How to stream Text to Speech? #487

user080975 · 2023-11-11T15:30:37Z

According to the documentation here for Text to Speech:
https://platform.openai.com/docs/guides/text-to-speech?lang=node

There is the possibility of streaming audio without waiting for the full file to buffer. But the example is a Python one. Is there any possibility of streaming the incoming audio using Node JS?

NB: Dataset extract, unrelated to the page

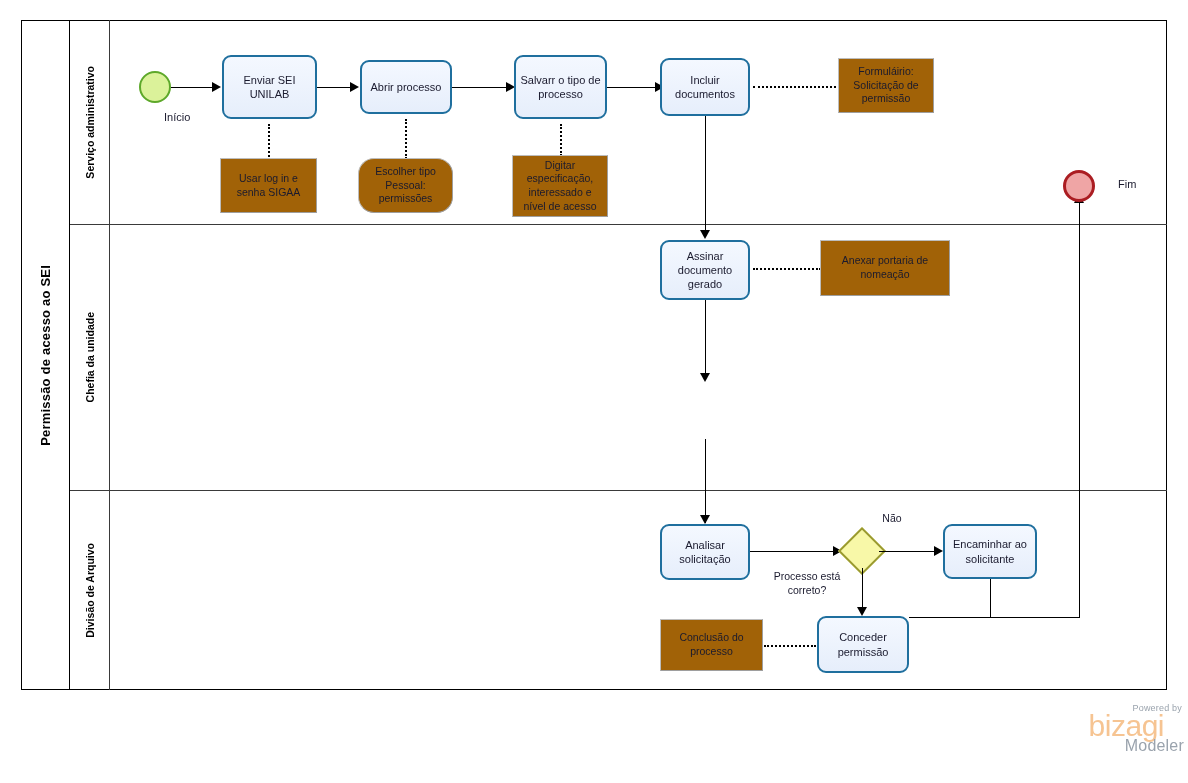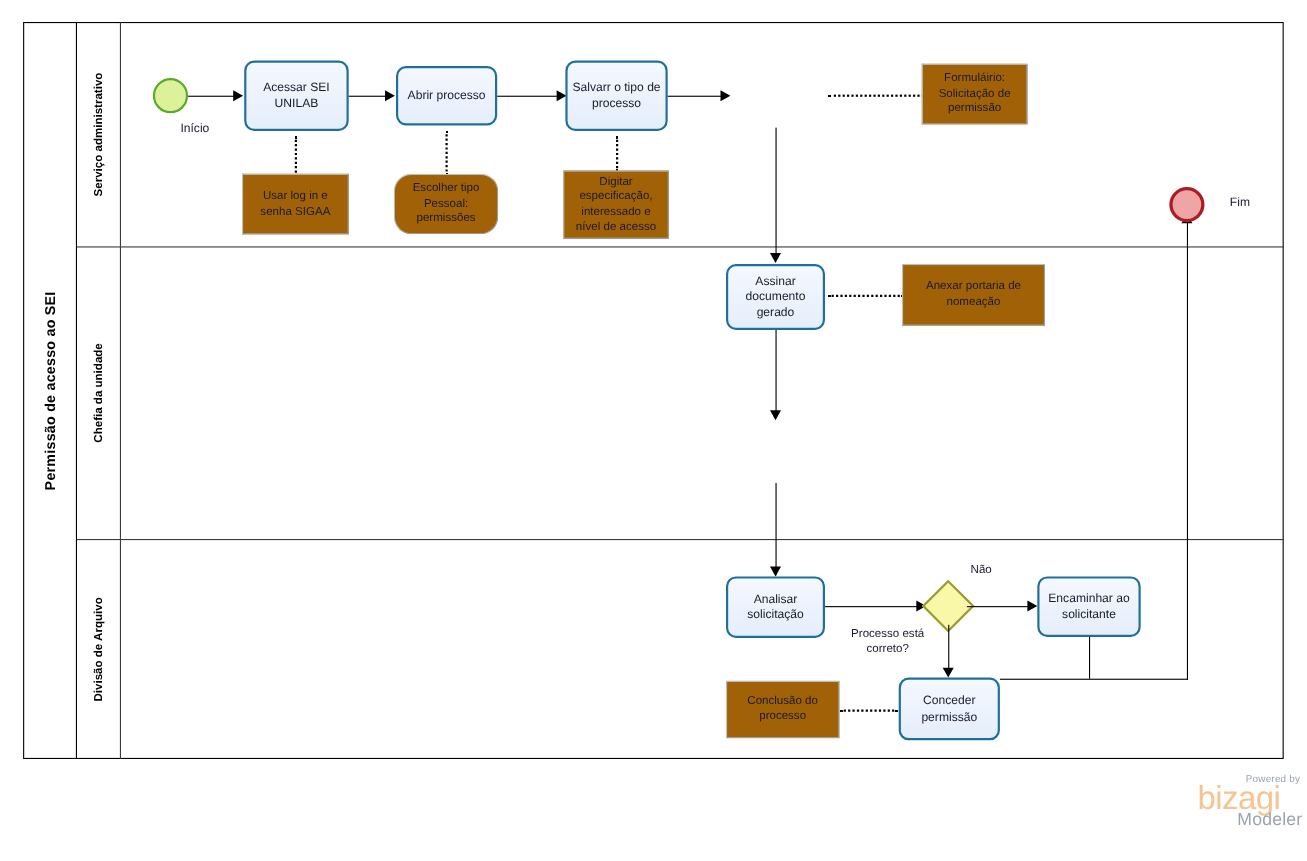"Acessar SEI UNILAB" span { text: Acessar -> Enviar }
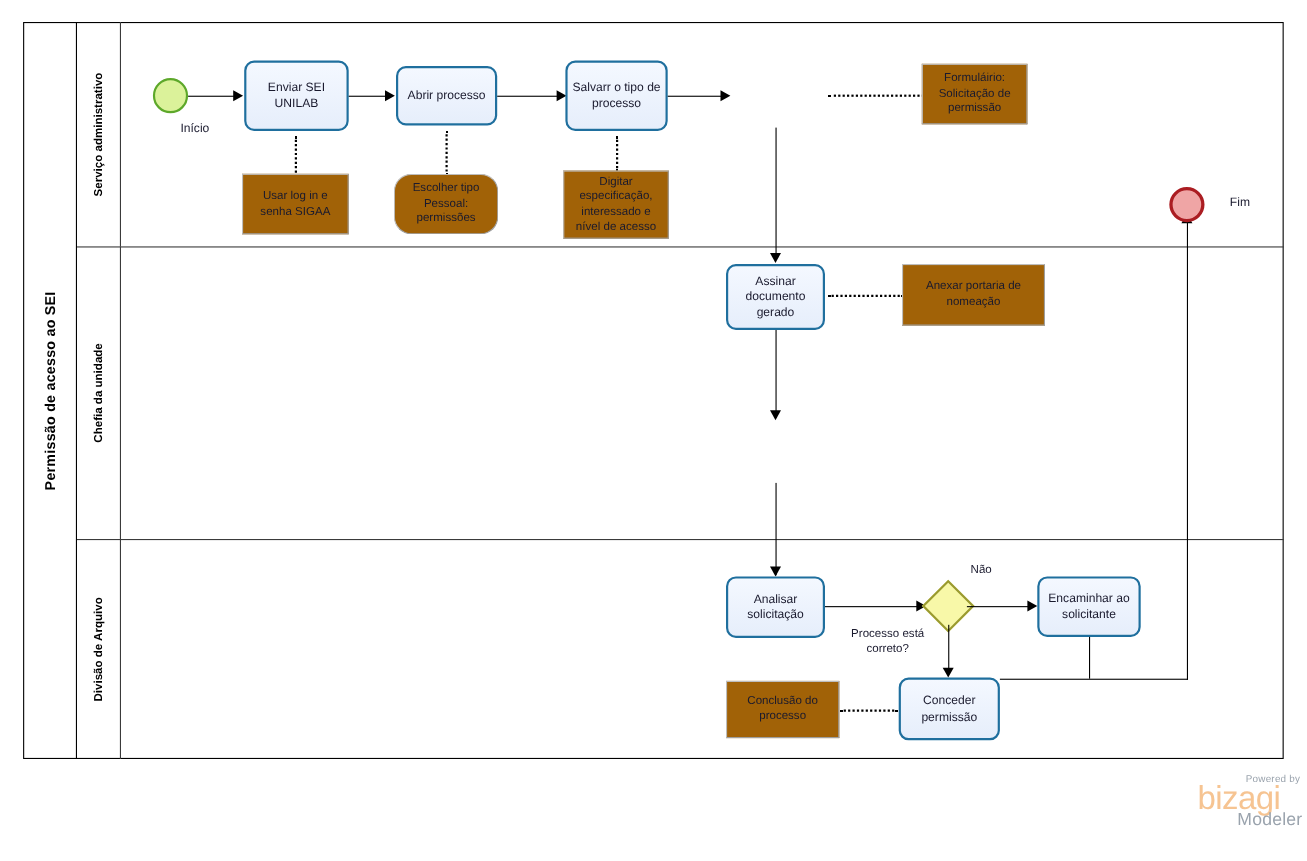"Incluir documentos" div.task { html: none -> <div> <span>Incluir documentos</span> </div> }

abhishekgoyal1 · 2023-11-13T23:28:13Z

This needs to be added. I've tried all different methods but I don't think it's supported natively in the node SDK at all at the moment.

This does return a streamable object but there are no chunks found while iterating through it:

const stream = await openai.audio.speech.create( { model: 'tts-1', voice: 'alloy', input: textData, response_format: 'opus', }, { stream: true }, );

rattrayalex · 2023-11-14T00:43:23Z

Yes, this works today – I'm sorry that the example code doesn't reflect that.

You can simply access response.body which is a readable stream (in web, a true ReadableStream and in Node, a Readable), like so:

async function main() {
  const response = await openai.audio.speech.create({
    model: 'tts-1',
    voice: 'alloy',
    input: 'the quick brown fox jumped over the lazy dogs',
  });

  const stream = response.body;
}

I'll try to update the example soon, and won't close this issue until I do. Feel free to share use-cases you'd like to see in the example here, with sample code.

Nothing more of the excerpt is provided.